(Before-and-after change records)
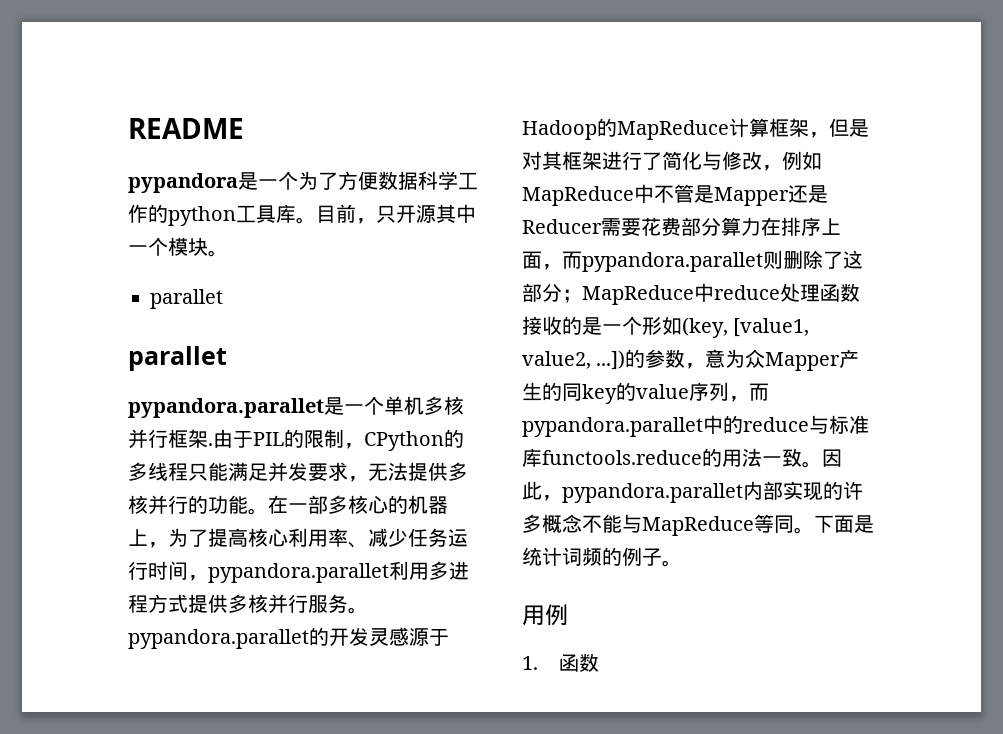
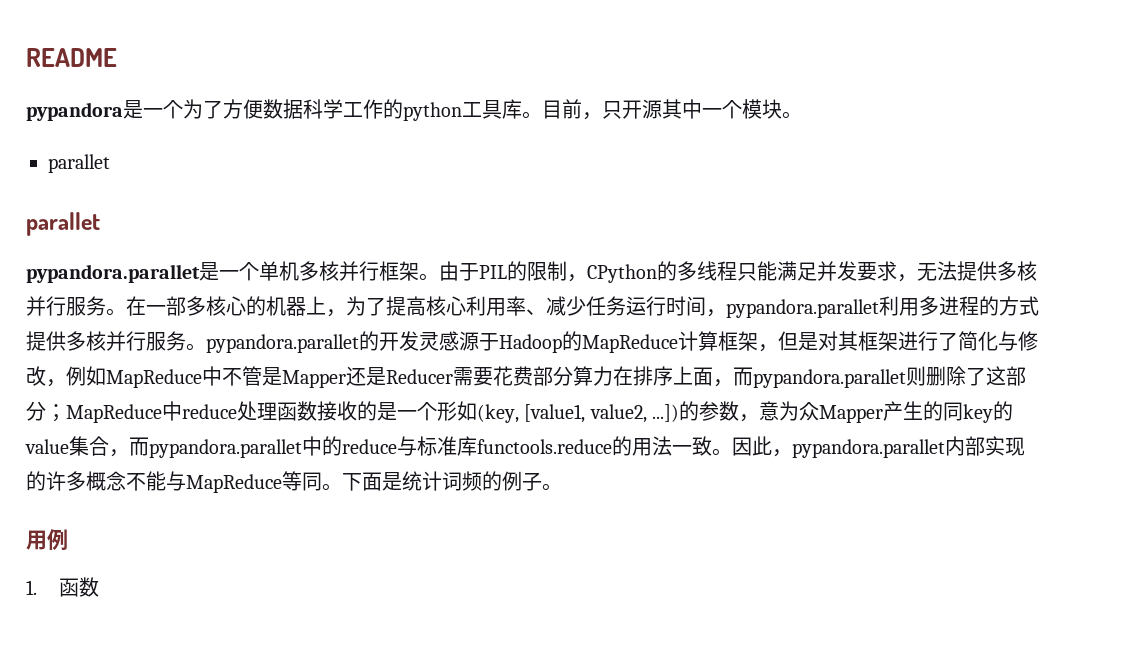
[208,443,213,446] . -> [419,273,439,281] 。
[188,495,248,514] 的功能 -> [66,296,106,316] 服务
(148, 603) none -> [979,296,999,316] 的
[689,382,729,401] 序列 -> [69,436,109,456] 集合

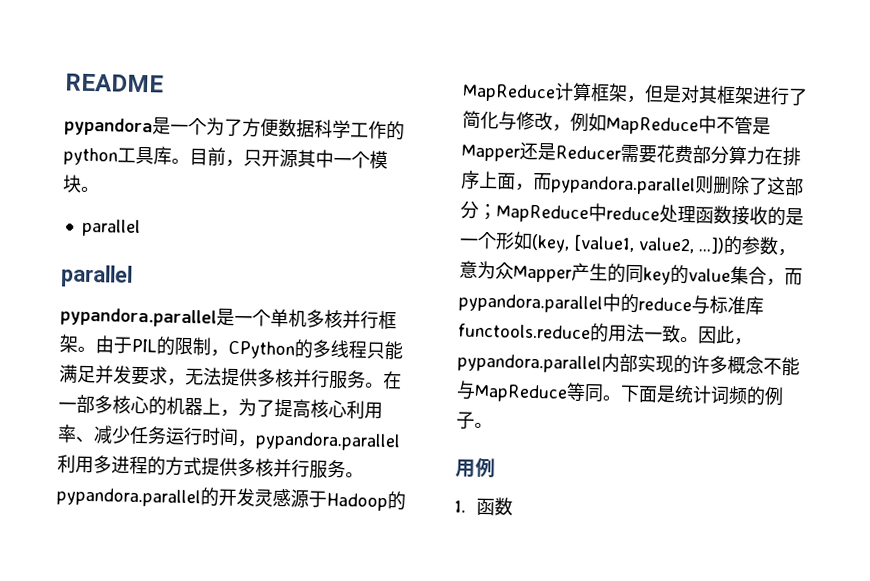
[48,154,110,173] [26,212,100,236] [26,264,200,283] parallet // parallet // pypandora.parallet -> [81,218,141,238] [61,264,133,288] [60,307,217,328] parallel // parallel // pypandora.parallel
[726,299,879,318] pypandora.parallet -> [255,431,401,452] pypandora.parallel
[206,334,359,353] pypandora.parallet -> [56,487,201,508] pypandora.parallel
[753,369,906,388] pypandora.parallet -> [551,175,696,196] pypandora.parallel
[149,439,302,458] pypandora.parallet -> [458,293,603,314] pypandora.parallel
[792,439,945,458] pypandora.parallet -> [457,353,602,374] pypandora.parallel

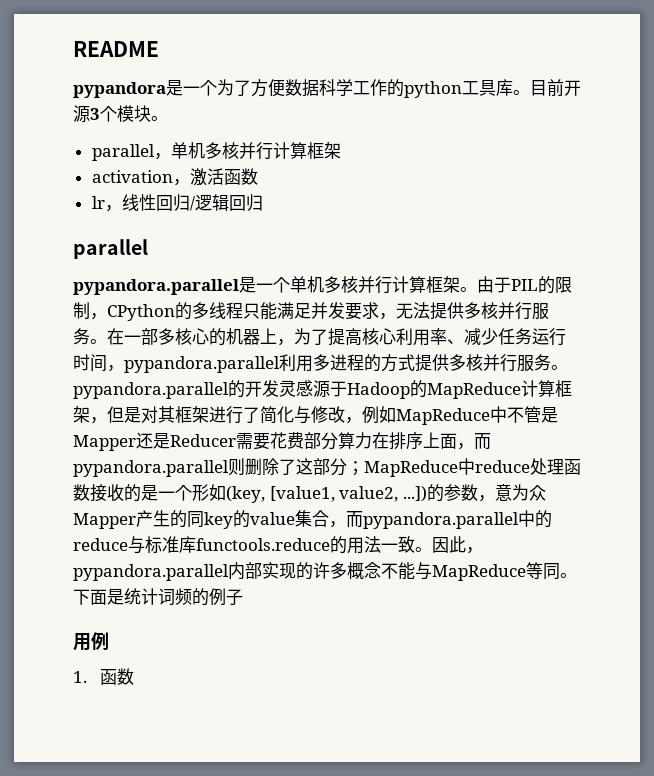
[225,148,352,169] ，只开源其中一 -> [564,80,581,96] [73,105,100,123] 开源3
(141, 228) none -> [153,142,341,160] [91,168,258,186] [91,194,263,212] ，单机多核并行计算框架 // activation，激活函数 // lr，线性回归/逻辑回归
(379, 319) none -> [392,276,426,293] 计算
[474,422,493,429] 。 -> (243, 597) none

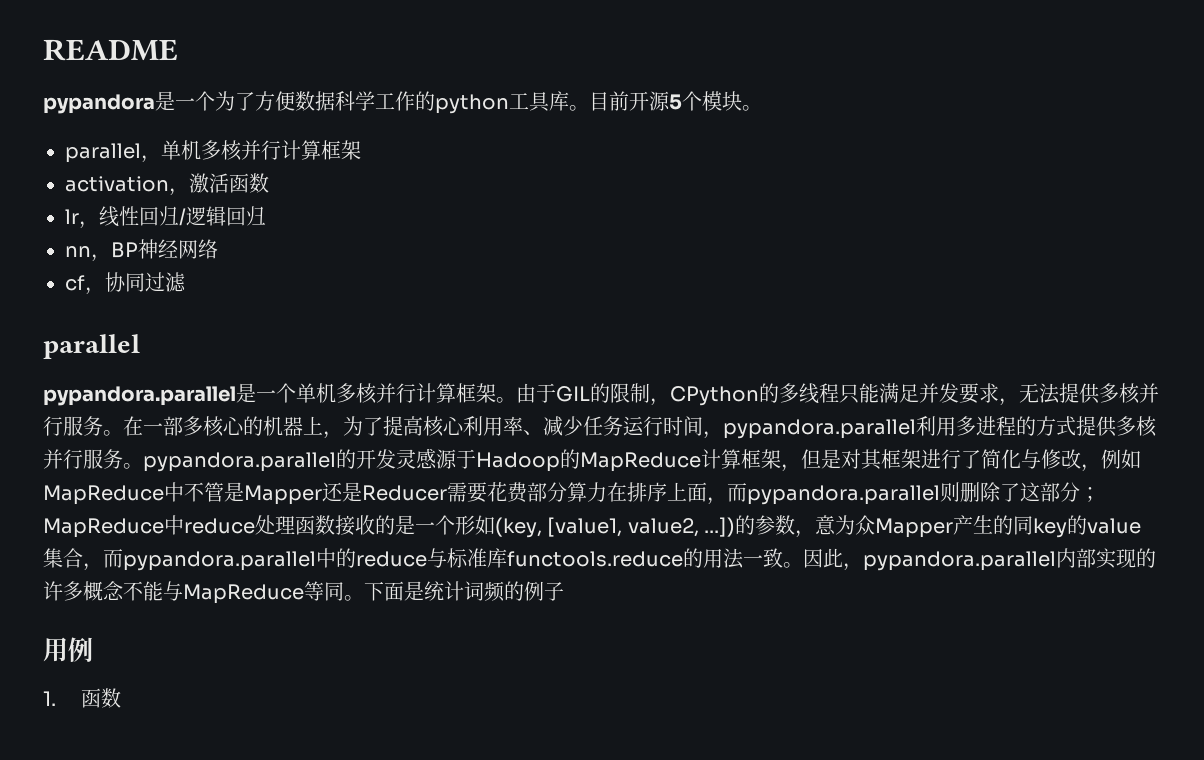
[90,108,100,120] 3 -> [669,94,682,110] 5
(263, 202) none -> [65,239,218,262] [65,272,186,295] // nn，BP神经网络 // cf，协同过滤
[511,279,538,291] PIL -> [556,386,590,402] GIL

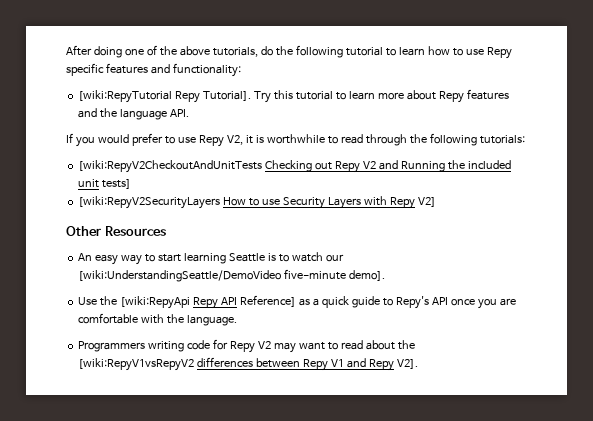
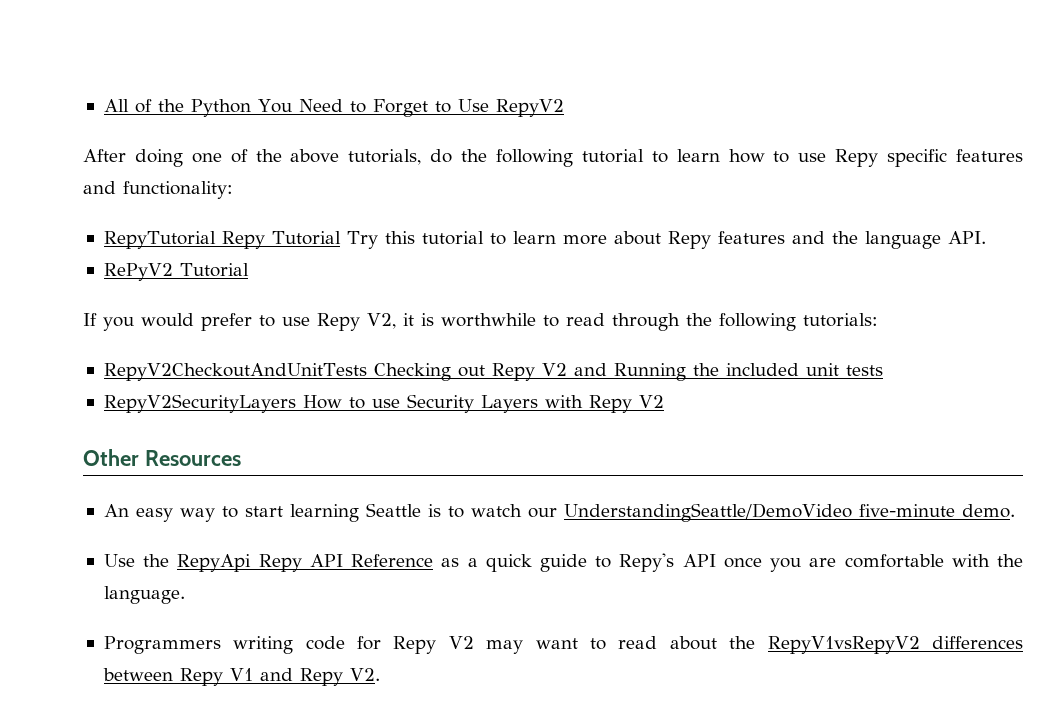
(66, 50) none -> [103,99,564,117] All of the Python You Need to Forget to Use RepyV2 //
[78,90,252,103] [wiki:RepyTutorial Repy Tutorial]. -> [103,231,341,249] RepyTutorial Repy Tutorial
(190, 113) none -> [103,263,249,281] // RePyV2 Tutorial
[78,160,263,173] [wiki:RepyV2CheckoutAndUnitTests -> [103,363,367,381] RepyV2CheckoutAndUnitTests
[102,179,132,189] [78,196,221,209] tests] // [wiki:RepyV2SecurityLayers -> [845,365,883,376] [103,394,296,413] tests // RepyV2SecurityLayers
[417,197,436,207] V2] -> [638,395,664,408] V2
[78,269,386,282] [wiki:UnderstandingSeattle/DemoVideo five-minute demo]. -> [563,503,1015,522] UnderstandingSeattle/DemoVideo five-minute demo.
[120,296,191,309] [wiki:RepyApi -> [177,554,252,572] RepyApi
[239,295,296,307] Reference] -> [351,554,434,567] Reference
[78,358,195,371] [wiki:RepyV1vsRepyV2 -> [767,636,920,654] RepyV1vsRepyV2
[396,359,418,369] V2]. -> [349,668,380,681] V2.

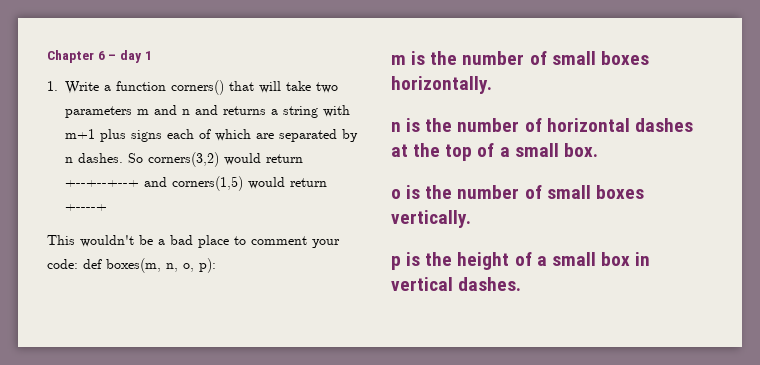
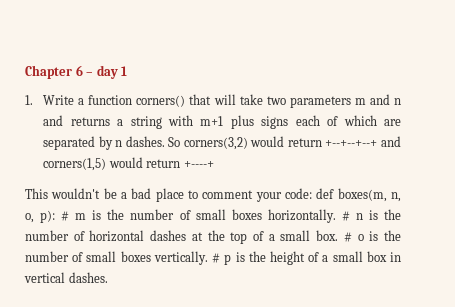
(216, 265) // -> [61,211,70,221] #
(492, 85) // -> [341,211,350,221] #
(598, 150) // -> [343,232,352,242] #
(471, 219) // -> [212,253,221,263] #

Action item: Word for word, quote the lines above. Omit the pictures.

Finished task:
[208,443,213,446] . -> [419,273,439,281] 。
[188,495,248,514] 的功能 -> [66,296,106,316] 服务
(148, 603) none -> [979,296,999,316] 的
[689,382,729,401] 序列 -> [69,436,109,456] 集合

[48,154,110,173] [26,212,100,236] [26,264,200,283] parallet // parallet // pypandora.parallet -> [81,218,141,238] [61,264,133,288] [60,307,217,328] parallel // parallel // pypandora.parallel
[726,299,879,318] pypandora.parallet -> [255,431,401,452] pypandora.parallel
[206,334,359,353] pypandora.parallet -> [56,487,201,508] pypandora.parallel
[753,369,906,388] pypandora.parallet -> [551,175,696,196] pypandora.parallel
[149,439,302,458] pypandora.parallet -> [458,293,603,314] pypandora.parallel
[792,439,945,458] pypandora.parallet -> [457,353,602,374] pypandora.parallel

[225,148,352,169] ，只开源其中一 -> [564,80,581,96] [73,105,100,123] 开源3
(141, 228) none -> [153,142,341,160] [91,168,258,186] [91,194,263,212] ，单机多核并行计算框架 // activation，激活函数 // lr，线性回归/逻辑回归
(379, 319) none -> [392,276,426,293] 计算
[474,422,493,429] 。 -> (243, 597) none

[90,108,100,120] 3 -> [669,94,682,110] 5
(263, 202) none -> [65,239,218,262] [65,272,186,295] // nn，BP神经网络 // cf，协同过滤
[511,279,538,291] PIL -> [556,386,590,402] GIL

(66, 50) none -> [103,99,564,117] All of the Python You Need to Forget to Use RepyV2 //
[78,90,252,103] [wiki:RepyTutorial Repy Tutorial]. -> [103,231,341,249] RepyTutorial Repy Tutorial
(190, 113) none -> [103,263,249,281] // RePyV2 Tutorial
[78,160,263,173] [wiki:RepyV2CheckoutAndUnitTests -> [103,363,367,381] RepyV2CheckoutAndUnitTests
[102,179,132,189] [78,196,221,209] tests] // [wiki:RepyV2SecurityLayers -> [845,365,883,376] [103,394,296,413] tests // RepyV2SecurityLayers
[417,197,436,207] V2] -> [638,395,664,408] V2
[78,269,386,282] [wiki:UnderstandingSeattle/DemoVideo five-minute demo]. -> [563,503,1015,522] UnderstandingSeattle/DemoVideo five-minute demo.
[120,296,191,309] [wiki:RepyApi -> [177,554,252,572] RepyApi
[239,295,296,307] Reference] -> [351,554,434,567] Reference
[78,358,195,371] [wiki:RepyV1vsRepyV2 -> [767,636,920,654] RepyV1vsRepyV2
[396,359,418,369] V2]. -> [349,668,380,681] V2.

(216, 265) // -> [61,211,70,221] #
(492, 85) // -> [341,211,350,221] #
(598, 150) // -> [343,232,352,242] #
(471, 219) // -> [212,253,221,263] #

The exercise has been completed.